Di mata kuliah lain, Sosiologi Pariwisata, saya membalik logika itu dan menempatkan bahasan soal masyarakat lokal beserta segenap lokalitasnya sebagai materi paling awal, setidaknya setelah pengantar singkat soal apa itu sosiologi pariwisata. Bahasan soal turis (aspek sosio-antropologisnya) baru muncul kemudian.
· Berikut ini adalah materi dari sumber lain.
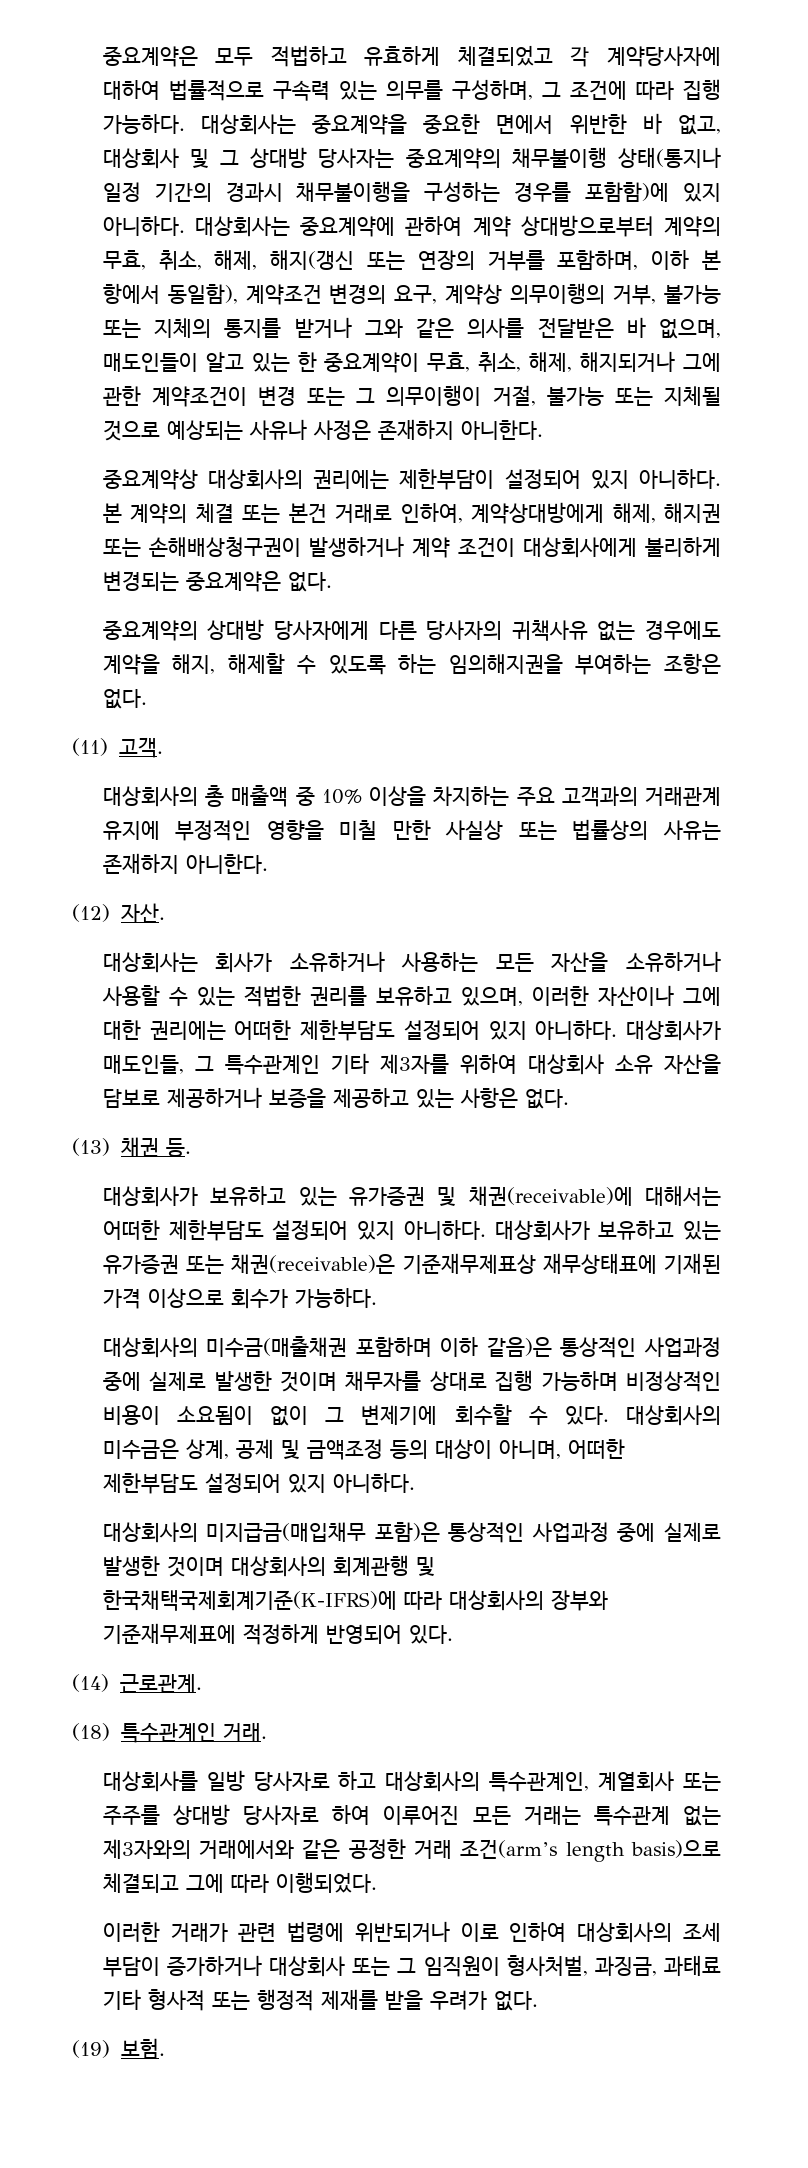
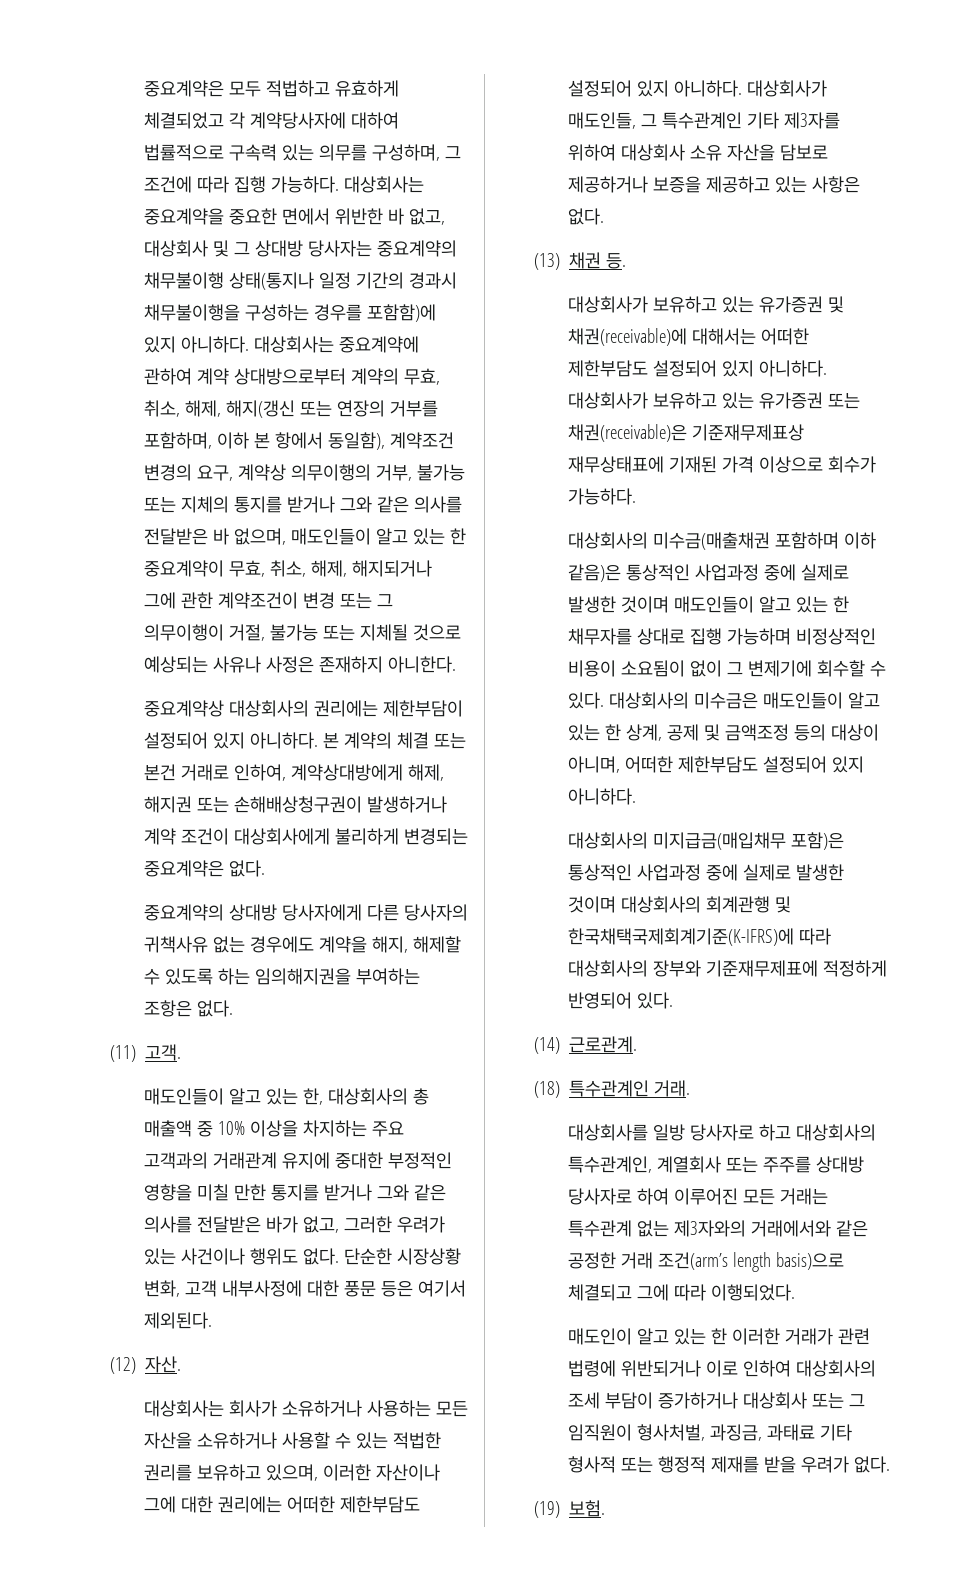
- 대상회사의 총 매출액 중 10% 이상을 차지하는 주요 고객과의 거래관계 유지에 부정적인 영향을 미칠 만한 사실상 또는 법률상의 사유는 존재하지 아니한다.
+ 매도인들이 알고 있는 한, 대상회사의 총 매출액 중 10% 이상을 차지하는 주요 고객과의 거래관계 유지에 중대한 부정적인 영향을 미칠 만한 통지를 받거나 그와 같은 의사를 전달받은 바가 없고, 그러한 우려가 있는 사건이나 행위도 없다. 단순한 시장상황 변화, 고객 내부사정에 대한 풍문 등은 여기서 제외된다.
- 대상회사의 미수금(매출채권 포함하며 이하 같음)은 통상적인 사업과정 중에 실제로 발생한 것이며 채무자를 상대로 집행 가능하며 비정상적인 비용이 소요됨이 없이 그 변제기에 회수할 수 있다.
+ 대상회사의 미수금(매출채권 포함하며 이하 같음)은 통상적인 사업과정 중에 실제로 발생한 것이며 매도인들이 알고 있는 한 채무자를 상대로 집행 가능하며 비정상적인 비용이 소요됨이 없이 그 변제기에 회수할 수 있다.
- 대상회사의 미수금은 상계, 공제 및 금액조정 등의 대상이 아니며, 어떠한 제한부담도 설정되어 있지 아니하다.
+ 대상회사의 미수금은 매도인들이 알고 있는 한 상계, 공제 및 금액조정 등의 대상이 아니며, 어떠한 제한부담도 설정되어 있지 아니하다.
- 이러한 거래가 관련 법령에 위반되거나 이로 인하여 대상회사의 조세 부담이 증가하거나 대상회사 또는 그 임직원이 형사처벌, 과징금, 과태료 기타 형사적 또는 행정적 제재를 받을 우려가 없다.
+ 매도인이 알고 있는 한 이러한 거래가 관련 법령에 위반되거나 이로 인하여 대상회사의 조세 부담이 증가하거나 대상회사 또는 그 임직원이 형사처벌, 과징금, 과태료 기타 형사적 또는 행정적 제재를 받을 우려가 없다.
Seakan-akan ia adalah aktor tambahan yang hanya diperlukan untuk mendukung pemeran utama: turis
Mengikuti logika industri?
Yang muncul dalam kurikulum perkuliahan dan buku-buku pengantar pariwisata adalah semacam pakem, sebuah standar, sebuah wacana dominan tentang bagaimana kita memahami pariwisata. Pakem itu sepertinya diadopsi dari gagasan tentang bagaimana industri pariwisata memahami pariwisata selama ini. Di sana, kepuasan wisatawan adalah faktor kunci yang mendorong segenap aktivitas di dalam pariwisata. Semuanya (pengembangan, pemasaran, pengelolaan) dilakukan demi tujuan akhir untuk memuaskan turis. Itu kenapa ‘tourist satisfaction’adalah salah satu konsep penting di pariwisata.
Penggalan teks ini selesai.